Emine Dzheppar

« Ne pensez pas que l’Ukraine est loin de Bruxelles, et que la guerre ne peut pas l’atteindre »

Si les États membres de l’Union européenne ne permettent pas à l’Ukraine en guerre de devenir candidat à l’adhésion à l’UE, ils feront le jeu de Poutine, met en garde Emine Dzheppar, vice-ministre ukrainienne des Affaires étrangères.

Emine Dzheppar  a un emploi du temps chargé. En tant que vice-ministre ukrainienne des Affaires étrangères, elle se rend dans les capitales européennes pour sensibiliser les États membres à l’adhésion de l’Ukraine. Ce vendredi 17 juin, la Commission européenne rendra un avis sur la possibilité pour l’Ukraine en guerre de devenir candidat à l’adhésion à l’UE. Lors du sommet européen des 23 et 24 juin, les États membres doivent décider si l’Ukraine – tout comme le Monténégro, l’Albanie, la Macédoine du Nord, la Serbie et la Turquie – pourra un jour devenir membre.

L’histoire de la famille d’Emine Dzheppar se lit comme une miniature de l’histoire récente de l’Ukraine. Fille d’une famille tatare de Crimée, elle est née dans la ville russe de Krasnodar. Son passeport porte toujours la version russifiée de son nom « Dzhaparova ». Elle a vu la Russie s’emparer de la Crimée en 2014, où elle travaillait alors en tant que journaliste.
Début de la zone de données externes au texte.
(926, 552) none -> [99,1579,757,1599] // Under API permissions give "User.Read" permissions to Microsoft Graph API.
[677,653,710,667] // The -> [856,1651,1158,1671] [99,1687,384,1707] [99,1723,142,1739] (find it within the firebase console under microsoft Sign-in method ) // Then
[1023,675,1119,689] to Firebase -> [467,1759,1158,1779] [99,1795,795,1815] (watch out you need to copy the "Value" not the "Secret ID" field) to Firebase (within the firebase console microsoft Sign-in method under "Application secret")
Une expérience traumatisante, dit-elle. « Je ne comprenais pas pourquoi Kiev ne faisait rien pour arrêter l’armée russe. Ce n’est que lorsque j’ai déménagé à Kiev que j’ai compris que l’Ukraine n’avait tout simplement pas d’armée à l’époque. Le gouvernement venait d’être évincé, et il n’y avait qu’un président par intérim qui ne pouvait pas agir. Je ne veux plus jamais ressentir le désespoir que j’ai ressenti alors. »

Elle souligne que l’Europe ne peut pas se considérer comme à l’abri de la menace russe. « En 2008, j’ai participé à un cours de diplomatie à l’Institut néerlandais Clingendael, avec plusieurs jeunes diplomates des anciens États soviétiques. Peu de temps auparavant, la Russie avait attaqué la Géorgie par l’Ossétie du Sud. Je compatissais énormément avec mes collègues géorgiens, mais je n’avais pas réalisé que cela pouvait arriver à l’Ukraine. Pour moi, c’était un conflit qui semblait lointain. J’espère que l’Europe ne commettra pas la même erreur ».
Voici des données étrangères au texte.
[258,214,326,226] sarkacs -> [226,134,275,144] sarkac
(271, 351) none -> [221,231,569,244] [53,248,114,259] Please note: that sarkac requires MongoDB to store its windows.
Pourquoi l’Union européenne devrait-elle accorder le statut de candidat à l’adhésion à l’Ukraine?

Emine Dzheppar: Parce que l’Ukraine veut rejoindre l’Europe. Selon le dernier sondage, 91 % des Ukrainiens sont favorables à l’adhésion à l’Union européenne. Nous ne demandons pas de garanties. Nous voulons juste une chance de faire nos preuves. Pour parler en termes sportifs, nous demandons si nous pouvons nous entraîner avec l’équipe de réserve olympique. Si nous pouvons nous entraîner avec les réserves pendant quelques années, cela nous donnera une chance de devenir plus forts et peut-être d’aller aux Jeux olympiques un jour. Nous n’exigeons pas de devenir absolument membres de l’UE. Nous sommes conscients qu’il y a un long chemin à parcourir entre l’adhésion des candidats et l’adhésion à l’UE.

Pensez-vous que les États membres sont ouverts à la candidature ukrainienne ?
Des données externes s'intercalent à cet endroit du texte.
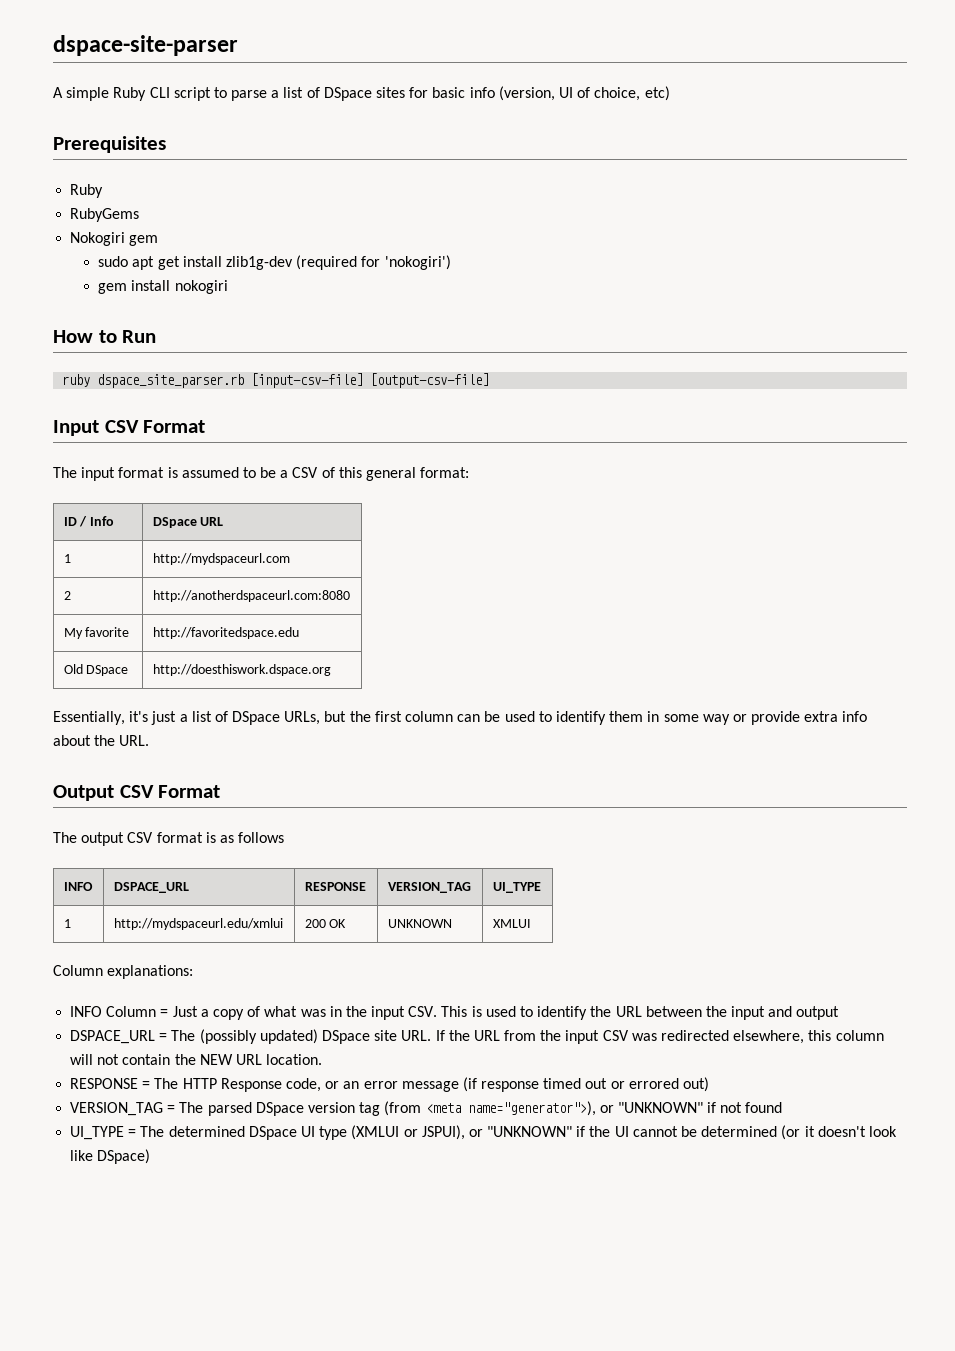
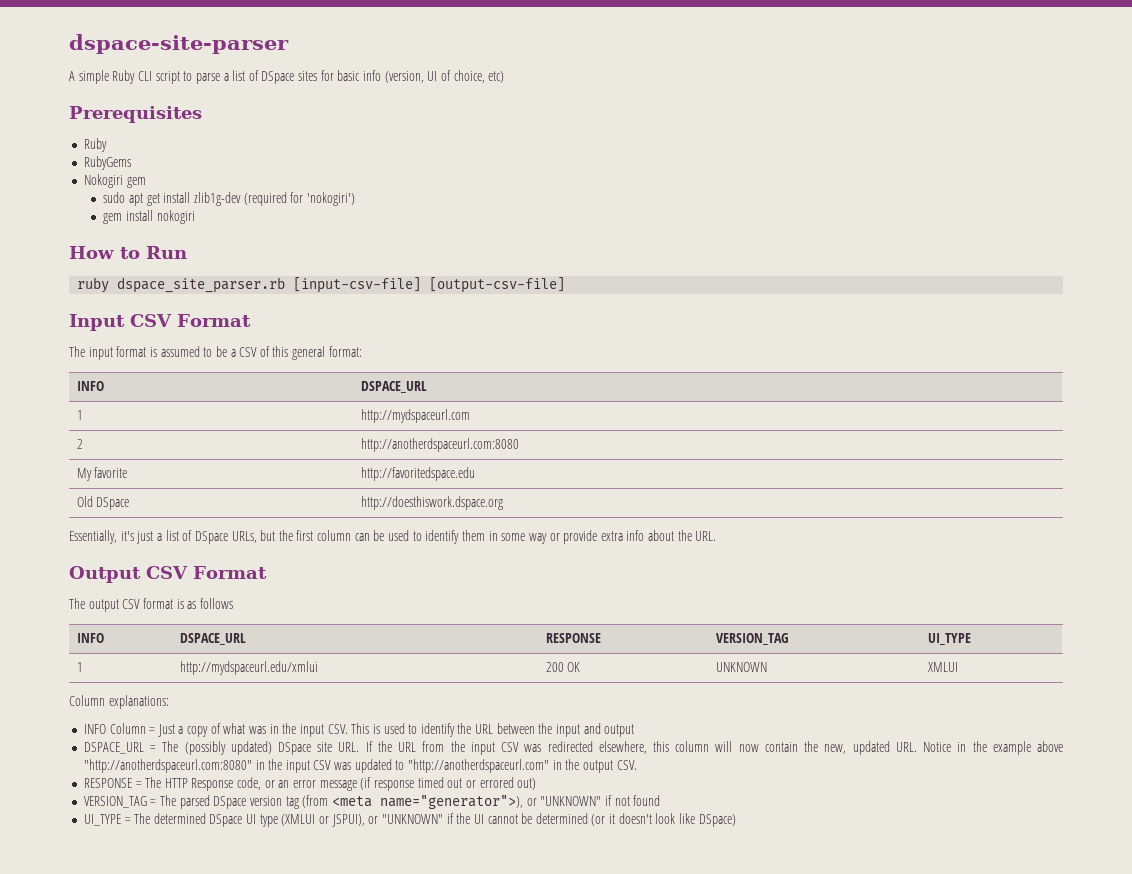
[63,516,115,527] [152,517,224,528] ID / Info | DSpace URL -> [76,381,104,391] [360,381,427,393] INFO | DSPACE_URL
[97,1054,120,1065] not -> [738,744,759,752] now
[199,1054,323,1065] NEW URL location. -> [824,741,1064,755] [83,759,637,773] new, updated URL. Notice in the example above "http://anotherdspaceurl.com:8080" in the input CSV was updated to "http://anotherdspaceurl.com" in the output CSV.

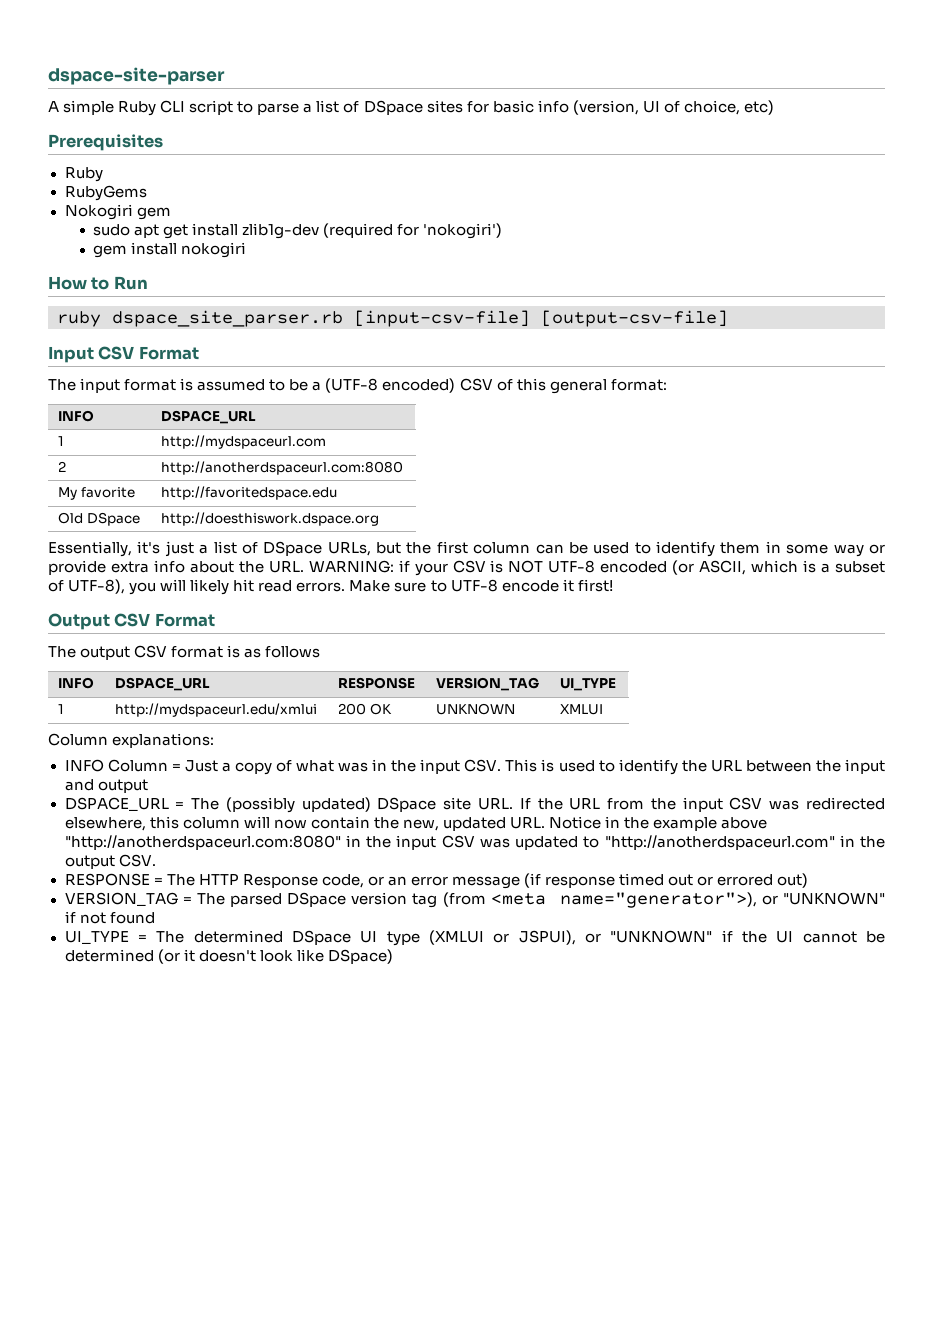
(236, 353) none -> [325,378,456,393] (UTF-8 encoded)
(717, 536) none -> [308,560,885,576] [48,579,613,595] WARNING: if your CSV is NOT UTF-8 encoded (or ASCII, which is a subset of UTF-8), you will likely hit read errors. Make sure to UTF-8 encode it first!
Certains pays pensent que l’UE est en crise et que ce n’est pas le moment de prendre une telle décision. Je dois dire que la Belgique ne fait pas partie de ces pays. J’ai le sentiment que la Belgique nous soutient comme jamais auparavant. Vous devez vous rendre compte du message que l’Europe envoie à Poutine si elle ne permet pas à l’Ukraine de devenir candidate. Depuis 2014, la propagande russe fait courir le bruit que l’Europe est divisée et ne représente rien. Si on ne nous donne même pas la chance de devenir membres un jour, l’UE dit en fait qu’elle est prête à tolérer des crimes énormes. L’Ukraine place ses espoirs dans l’Europe. Si nous ne sommes même pas autorisés à être candidats à l’adhésion à l’UE, ces espoirs risquent d’être anéantis.

Ne craignez-vous pas que cette candidature ne soit que symbolique ?

Mais c’est aussi d’un message symbolique ! Ce n’est que la première étape : ouvrir la porte et permettre à l’Ukraine de s’asseoir dans la salle d’attente. Nous sommes conscients que nous devrons procéder à des réformes majeures afin de nous qualifier pour l’adhésion à l’UE.

Il y a quatre mois, les ministres ukrainiens admettaient encore que l’Ukraine n’était même pas prête à devenir candidate. Qu’est-ce qui a changé ?

Peut-être n’avons-nous pas osé être assez ambitieux à l’époque. Depuis que l’Ukraine a signé l’accord d’association avec l’UE en 2014, nous avons toujours compris que la prochaine étape serait la candidature. En fait, nous y travaillons depuis des années. La guerre accélère tous ces processus.

Comment?

Il y a quatre mois, personne ne pensait que l’Ukraine tiendrait plus de 110 jours. Personne n’imaginait que la Finlande et la Suède voudraient rejoindre l’OTAN. Personne n’imaginait que des centaines de grandes entreprises quitteraient la Russie. Personne n’imaginait que pas moins de sept trains de sanctions seraient approuvés. L’Union européenne change sous nos yeux à la vitesse de l’éclair. Comme l’a dit notre président Volodymyr Zelensky, les temps exceptionnels appellent des décisions exceptionnelles.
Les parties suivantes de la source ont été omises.